On Wednesday, a coalition of 16 states, and the Commonwealth of Puerto Rico, filed a second amended complaint in the Eastern District of Texas against Google LLC for allegedly violating several state and federal antitrust laws for anticompetitive practices. The states claimed that Google manipulated advertising auctions by using targeted digital advertising with user’s personal information.

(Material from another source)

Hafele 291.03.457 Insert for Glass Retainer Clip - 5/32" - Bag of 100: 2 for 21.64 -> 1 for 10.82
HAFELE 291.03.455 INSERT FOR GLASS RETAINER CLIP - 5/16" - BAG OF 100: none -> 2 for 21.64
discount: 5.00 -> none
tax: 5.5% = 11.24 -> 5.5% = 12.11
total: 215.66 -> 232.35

The states warned that “the open internet is now threatened by a single company.” The attorneys general claimed that “Google’s anticompetitive conduct has adversely and substantially affected the Plaintiff States’ economies, as well as the general welfare in the Plaintiff States.” This is because Google’s alleged illegal conduct “has reduced competition, raised prices, reduced quality, and reduced output,” the filing claimed. Google reportedly plans to create a “walled garden” that will give users a smaller, curated section of the open Internet, thus restricting their users from viewing the creations of their competitors.

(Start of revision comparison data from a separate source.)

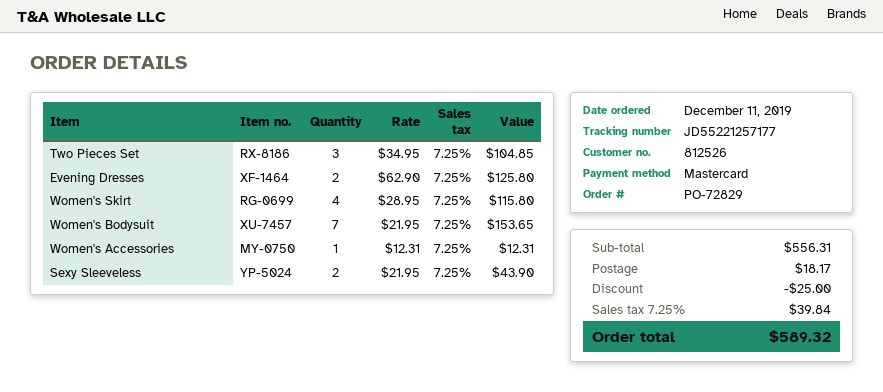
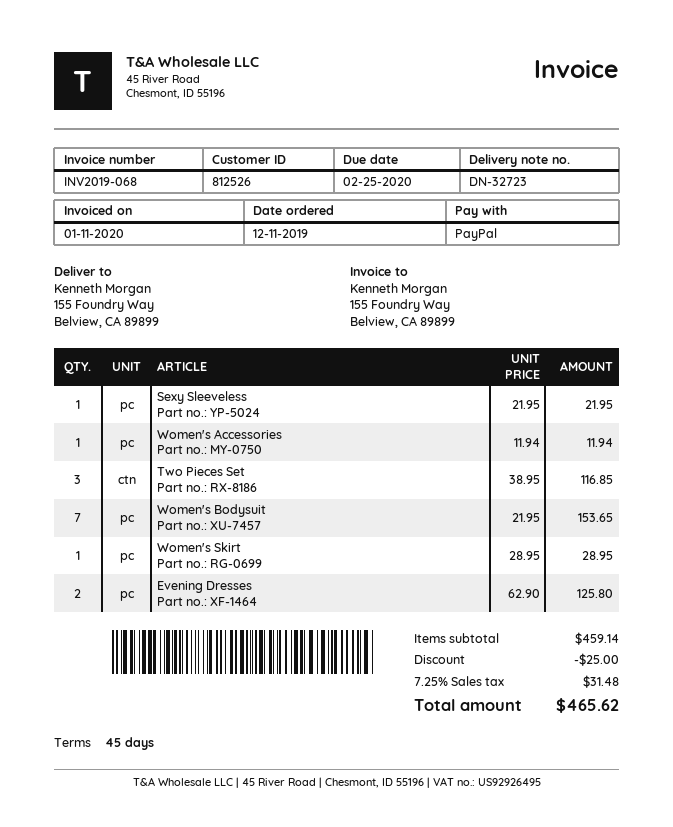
payment method: Mastercard -> PayPal
Two Pieces Set: 3 x 34.95 = 104.85 -> 3 x 38.95 = 116.85
Women's Skirt: 4 x 28.95 = 115.80 -> 1 x 28.95 = 28.95
Women's Accessories: 1 x 12.31 = 12.31 -> 1 x 11.94 = 11.94
Sexy Sleeveless: 2 x 21.95 = 43.90 -> 1 x 21.95 = 21.95
subtotal: 556.31 -> 459.14
shipping: 18.17 -> none
tax: 7.25% = 39.84 -> 7.25% = 31.48
total: 589.32 -> 465.62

The second amended complaint doubles down, focusing on Google’s advertising practices, claiming that “Google leverages intimate user data and personal information to broker billions of daily online ad impressions between publishers and advertisers that target individual users based almost entirely on their personal information,” which is known to “deceive” users. Google also allegedly uses its ad exchange to “unlawfully foreclose competition in the exchange market by controlling publishers’ inventory through its ad server.”

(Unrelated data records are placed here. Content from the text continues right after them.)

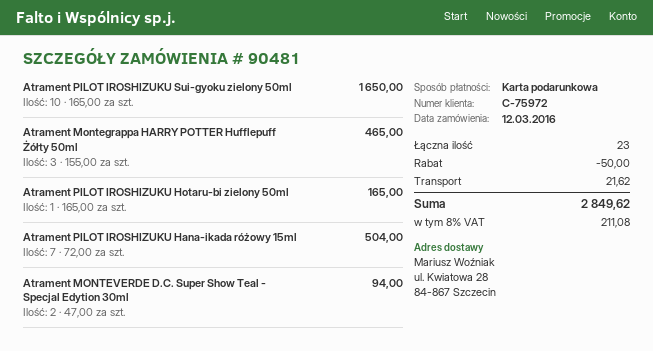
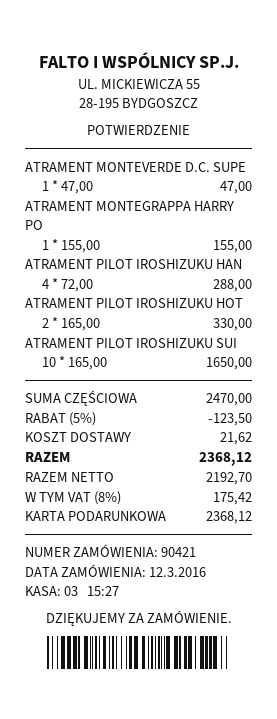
order number: 90481 -> 90421
Atrament Montegrappa HARRY POTTER Hufflepuff Żółty 50ml: 3 x 155.00 = 465.00 -> 1 x 155.00 = 155.00
Atrament PILOT IROSHIZUKU Hotaru-bi zielony 50ml: 1 x 165.00 = 165.00 -> 2 x 165.00 = 330.00
Atrament PILOT IROSHIZUKU Hana-ikada różowy 15ml: 7 x 72.00 = 504.00 -> 4 x 72.00 = 288.00
Atrament MONTEVERDE D.C. Super Show Teal - Specjal Edytion 30ml: 2 x 47.00 = 94.00 -> 1 x 47.00 = 47.00
discount: 50.00 -> 123.50
tax: 8% = 211.08 -> 8% = 175.42
total: 2849.62 -> 2368.12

The states also said that Google owns the “largest” buy-side middlemen for advertisers, effectively allowing them to control both ends of their advertising scheme; so, they have a monopoly in the publisher ad server market and the exchange market which are purportedly violations of the Sherman Antitrust Act. Google also uses YouTube, which it owns, to have “market power in the instream online video advertising market.”
In a largely redacted section, the attorneys general described methods in which Google allegedly forced companies to license their advertising software and completely enclose the advertising market, with the help of an “unlawful agreement” with Facebook. This is because “Facebook agreed to shift from routing bids through header bidding to routing bids through Google’s ad server in exchange for a number of special auction advantages.” As a result, prices in the advertising market have risen dramatically which the attorneys general claimed hurts the economies of their states, and harms innovation nationwide.
The attorneys general are suing on the counts of a monopolization, attempted monopolization, unlawful tying, and an unlawful agreement, all in violation of Section 2 of the Sherman Act, supplemental state law antitrust claims, and supplemental state law deceptive trade practices claims.
The plaintiffs are seeking injunctive and structural relief to “restore competitive conditions in the relevant markets affected by Google’s unlawful conduct,” declarations that Google has violated Section 2 of the Sherman Act and supplemental state laws, disgorgement of ill-gotten monies and personal data taken from users, enjoinment, monetary relief, civil penalties and fines, attorney’s fees and costs, and other relief, with 96 claims for relief in total.
The states and Commonwealth of Puerto Rico are represented by their respective attorneys general offices. Texas, Idaho, North Dakota and South Dakota are also represented by Kellner Lenker PC and The Lanier Law Firm P.C.